• _The problem_:
Could you set down every entry exactly as it stands, without the images?

• _Supplied material_:
----------
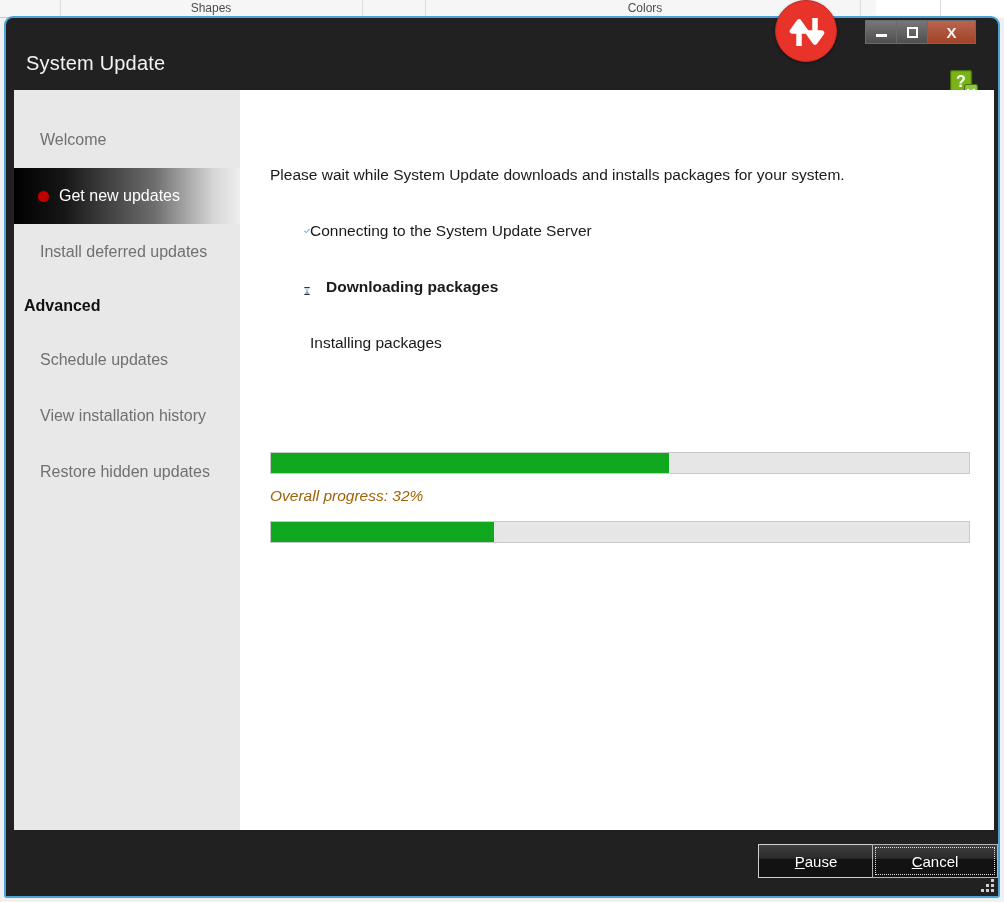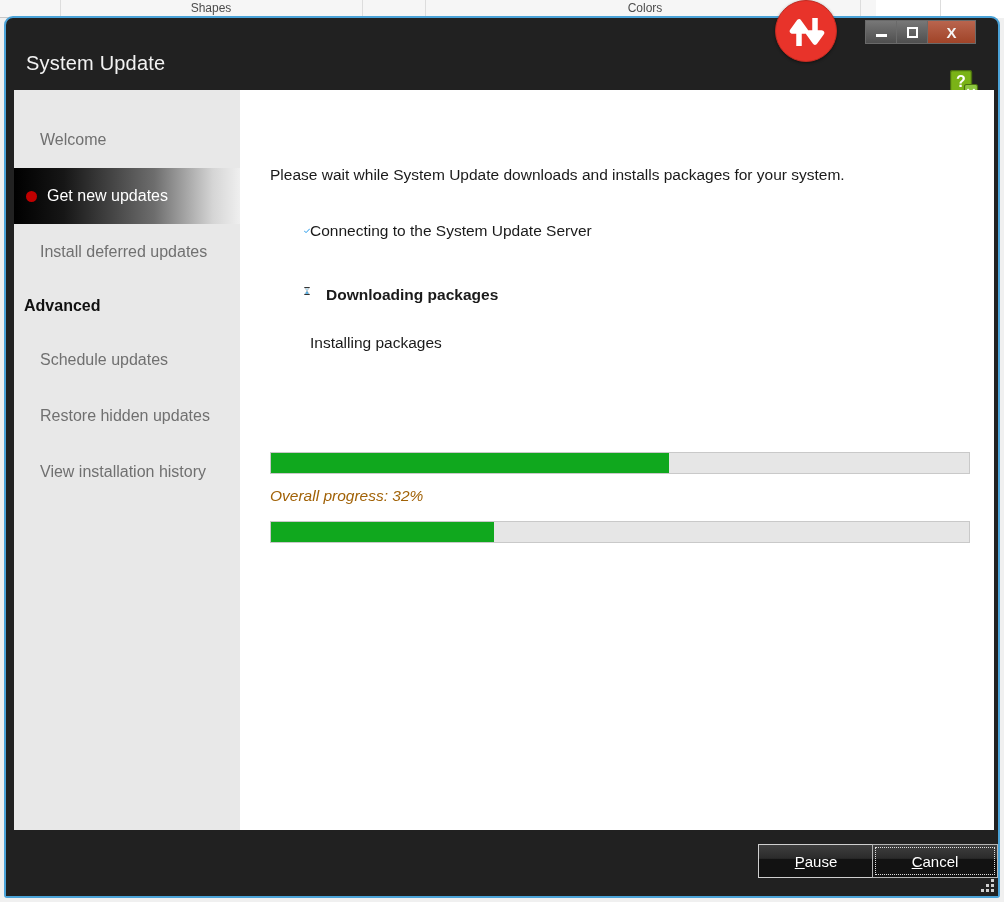--- a/index.html
+++ b/index.html
@@ -125,21 +125,21 @@
     height: 56px;
     display: flex;
     align-items: center;
     padding-left: 26px;
     font-size: 16px;
     color: #707070;
   }
   .nav-item.selected {
     background: linear-gradient(to right, #000000 0%, #161616 22%, #6d6d6d 62%, #d5d5d5 88%, #efefef 100%);
     color: #ffffff;
-    padding-left: 12px;
+    padding-left: 24px;
   }
   .nav-bullet {
     width: 11px; height: 11px;
     border-radius: 50%;
     background: #c00000;
     margin-right: 10px;
     flex: none;
   }
   .nav-section {
     height: 52px;
@@ -161,21 +161,21 @@
     position: absolute;
     left: 30px; top: 76px;
     font-size: 15.5px;
     color: #1a1a1a;
     white-space: nowrap;
   }
   .step {
     position: absolute;
     left: 30px;
     display: flex;
-    align-items: flex-end;
+    align-items: flex-start;
     font-size: 15.5px;
     color: #1a1a1a;
   }
   .step-icon {
     width: 40px;
     flex: none;
     display: flex;
     align-items: center;
     justify-content: flex-start;
     padding-left: 34px;
@@ -313,25 +313,25 @@
         <span>Install deferred updates</span>
       </div>
 
       <div class="nav-section">Advanced</div>
 
       <div class="nav-item">
         <span>Schedule updates</span>
       </div>
 
       <div class="nav-item">
+        <span>View installation history</span>
+      </div>
+
+      <div class="nav-item">
         <span>Restore hidden updates</span>
-      </div>
-
-      <div class="nav-item">
-        <span>View installation history</span>
       </div>
     </div>
 
     <div id="content">
 
       <div id="intro-text">Please wait while System Update downloads and installs packages for your system.</div>
 
       <div class="step" id="step-connect">
         <span class="step-icon">
           <svg width="22" height="18" viewBox="0 0 22 18">

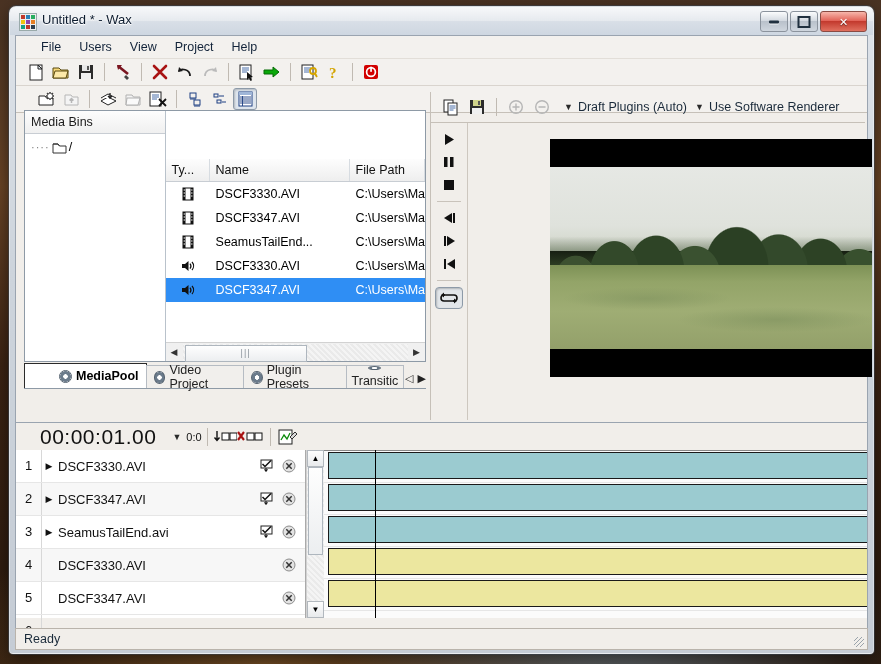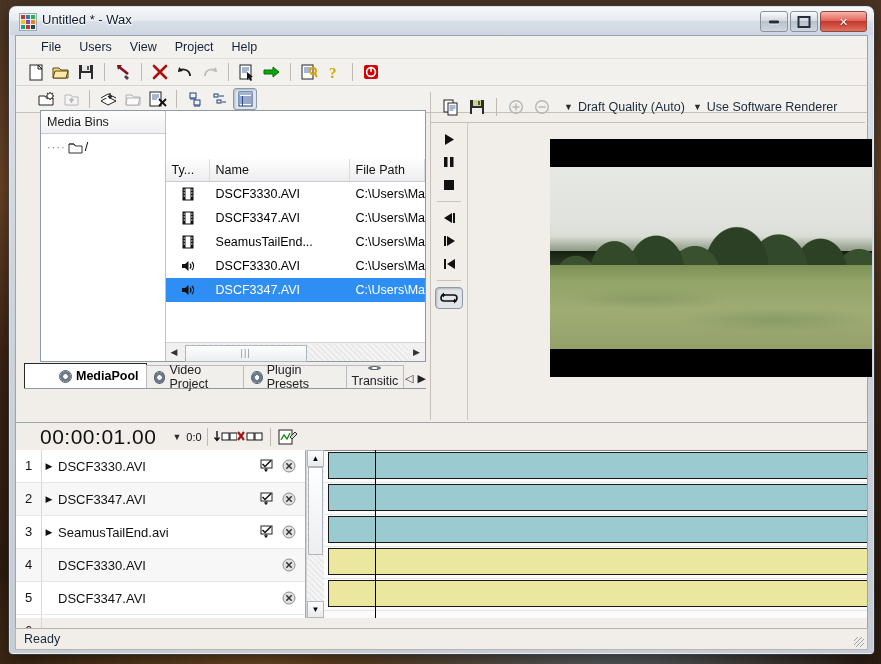--- a/index.html
+++ b/index.html
@@ -54,21 +54,21 @@
   .tbtn.pressed{background:#dfe6ee;border:1px solid #8d9aa8;box-sizing:border-box;
     box-shadow:inset 1px 1px 2px rgba(0,0,0,.2);border-radius:3px;}
   .tsep{width:1px;height:18px;background:#c0bab2;margin:0 5px;}
   #panes{position:absolute;left:0;top:74px;right:0;bottom:0;}
   
   #upper{position:absolute;left:0;top:0;right:0;height:310px;}
   #mediapanel{position:absolute;left:8px;top:0;width:402px;height:310px;}
   #previewpanel{position:absolute;left:414px;top:-18px;right:2px;bottom:0;
     border-left:1px solid #c6c0b8;}
   
-  .mp-body{position:absolute;left:16px;top:0;right:0;height:252px;
+  .mp-body{position:absolute;left:0;top:0;right:0;height:252px;
     background:#fff;border:1px solid #8e9aa6;box-sizing:border-box;display:flex;}
   .mp-bins{width:152px;border-right:1px solid #b9c2cb;box-sizing:border-box;background:#fff;}
   .mp-bins .hdr{height:22px;background:linear-gradient(180deg,#fdfdfd,#f0f0f0);
     border-bottom:1px solid #c8cdd3;display:flex;align-items:center;padding-left:6px;
     font-size:12.5px;color:#1a1a1a;}
   .tree{padding:6px 0 0 6px;display:flex;align-items:center;gap:2px;font-size:12.5px;}
   .tree .dots{color:#808080;letter-spacing:1px;font-size:11px;}
   .mp-list{flex:1;position:relative;background:#fff;}
   .lh{height:22px;display:flex;background:linear-gradient(180deg,#fdfdfd,#eeeeee);
     border-bottom:1px solid #c8cdd3;font-size:12.5px;color:#111;margin-top:48px;}
@@ -506,21 +506,21 @@
                   <path d="M8 4.5v7M4.5 8h7" stroke="#b6b6b6" stroke-width="1.4"></path>
                 </svg>
               </div>
             <div class="tbtn">
               <svg width="16" height="16">
                   <circle cx="8" cy="8" r="6.3" fill="none" stroke="#b6b6b6" stroke-width="1.4"></circle>
                   <path d="M4.5 8h7" stroke="#b6b6b6" stroke-width="1.4"></path>
                 </svg>
               </div>
             <span class="caret" style="margin-left:8px;">▼</span>
-            <span class="pv-label">Draft Quality (Auto)</span>
+            <span class="pv-label">Draft Plugins (Auto)</span>
             <span class="caret">▼</span>
             <span class="pv-label">Use Software Renderer</span>
           </div>
 
           <div class="pv-main">
             <div class="pv-ctrls">
               <div class="pbtn">
                   <svg width="13" height="13">
                     <path d="M2 1 L11 6.5 L2 12 Z" fill="#111"></path>
                   </svg>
----------
• _Result of this task_:
--- a/index.html
+++ b/index.html
@@ -125,21 +125,21 @@
     height: 56px;
     display: flex;
     align-items: center;
     padding-left: 26px;
     font-size: 16px;
     color: #707070;
   }
   .nav-item.selected {
     background: linear-gradient(to right, #000000 0%, #161616 22%, #6d6d6d 62%, #d5d5d5 88%, #efefef 100%);
     color: #ffffff;
-    padding-left: 12px;
+    padding-left: 24px;
   }
   .nav-bullet {
     width: 11px; height: 11px;
     border-radius: 50%;
     background: #c00000;
     margin-right: 10px;
     flex: none;
   }
   .nav-section {
     height: 52px;
@@ -161,21 +161,21 @@
     position: absolute;
     left: 30px; top: 76px;
     font-size: 15.5px;
     color: #1a1a1a;
     white-space: nowrap;
   }
   .step {
     position: absolute;
     left: 30px;
     display: flex;
-    align-items: flex-end;
+    align-items: flex-start;
     font-size: 15.5px;
     color: #1a1a1a;
   }
   .step-icon {
     width: 40px;
     flex: none;
     display: flex;
     align-items: center;
     justify-content: flex-start;
     padding-left: 34px;
@@ -313,25 +313,25 @@
         <span>Install deferred updates</span>
       </div>
 
       <div class="nav-section">Advanced</div>
 
       <div class="nav-item">
         <span>Schedule updates</span>
       </div>
 
       <div class="nav-item">
+        <span>View installation history</span>
+      </div>
+
+      <div class="nav-item">
         <span>Restore hidden updates</span>
-      </div>
-
-      <div class="nav-item">
-        <span>View installation history</span>
       </div>
     </div>
 
     <div id="content">
 
       <div id="intro-text">Please wait while System Update downloads and installs packages for your system.</div>
 
       <div class="step" id="step-connect">
         <span class="step-icon">
           <svg width="22" height="18" viewBox="0 0 22 18">

--- a/index.html
+++ b/index.html
@@ -54,21 +54,21 @@
   .tbtn.pressed{background:#dfe6ee;border:1px solid #8d9aa8;box-sizing:border-box;
     box-shadow:inset 1px 1px 2px rgba(0,0,0,.2);border-radius:3px;}
   .tsep{width:1px;height:18px;background:#c0bab2;margin:0 5px;}
   #panes{position:absolute;left:0;top:74px;right:0;bottom:0;}
   
   #upper{position:absolute;left:0;top:0;right:0;height:310px;}
   #mediapanel{position:absolute;left:8px;top:0;width:402px;height:310px;}
   #previewpanel{position:absolute;left:414px;top:-18px;right:2px;bottom:0;
     border-left:1px solid #c6c0b8;}
   
-  .mp-body{position:absolute;left:16px;top:0;right:0;height:252px;
+  .mp-body{position:absolute;left:0;top:0;right:0;height:252px;
     background:#fff;border:1px solid #8e9aa6;box-sizing:border-box;display:flex;}
   .mp-bins{width:152px;border-right:1px solid #b9c2cb;box-sizing:border-box;background:#fff;}
   .mp-bins .hdr{height:22px;background:linear-gradient(180deg,#fdfdfd,#f0f0f0);
     border-bottom:1px solid #c8cdd3;display:flex;align-items:center;padding-left:6px;
     font-size:12.5px;color:#1a1a1a;}
   .tree{padding:6px 0 0 6px;display:flex;align-items:center;gap:2px;font-size:12.5px;}
   .tree .dots{color:#808080;letter-spacing:1px;font-size:11px;}
   .mp-list{flex:1;position:relative;background:#fff;}
   .lh{height:22px;display:flex;background:linear-gradient(180deg,#fdfdfd,#eeeeee);
     border-bottom:1px solid #c8cdd3;font-size:12.5px;color:#111;margin-top:48px;}
@@ -506,21 +506,21 @@
                   <path d="M8 4.5v7M4.5 8h7" stroke="#b6b6b6" stroke-width="1.4"></path>
                 </svg>
               </div>
             <div class="tbtn">
               <svg width="16" height="16">
                   <circle cx="8" cy="8" r="6.3" fill="none" stroke="#b6b6b6" stroke-width="1.4"></circle>
                   <path d="M4.5 8h7" stroke="#b6b6b6" stroke-width="1.4"></path>
                 </svg>
               </div>
             <span class="caret" style="margin-left:8px;">▼</span>
-            <span class="pv-label">Draft Quality (Auto)</span>
+            <span class="pv-label">Draft Plugins (Auto)</span>
             <span class="caret">▼</span>
             <span class="pv-label">Use Software Renderer</span>
           </div>
 
           <div class="pv-main">
             <div class="pv-ctrls">
               <div class="pbtn">
                   <svg width="13" height="13">
                     <path d="M2 1 L11 6.5 L2 12 Z" fill="#111"></path>
                   </svg>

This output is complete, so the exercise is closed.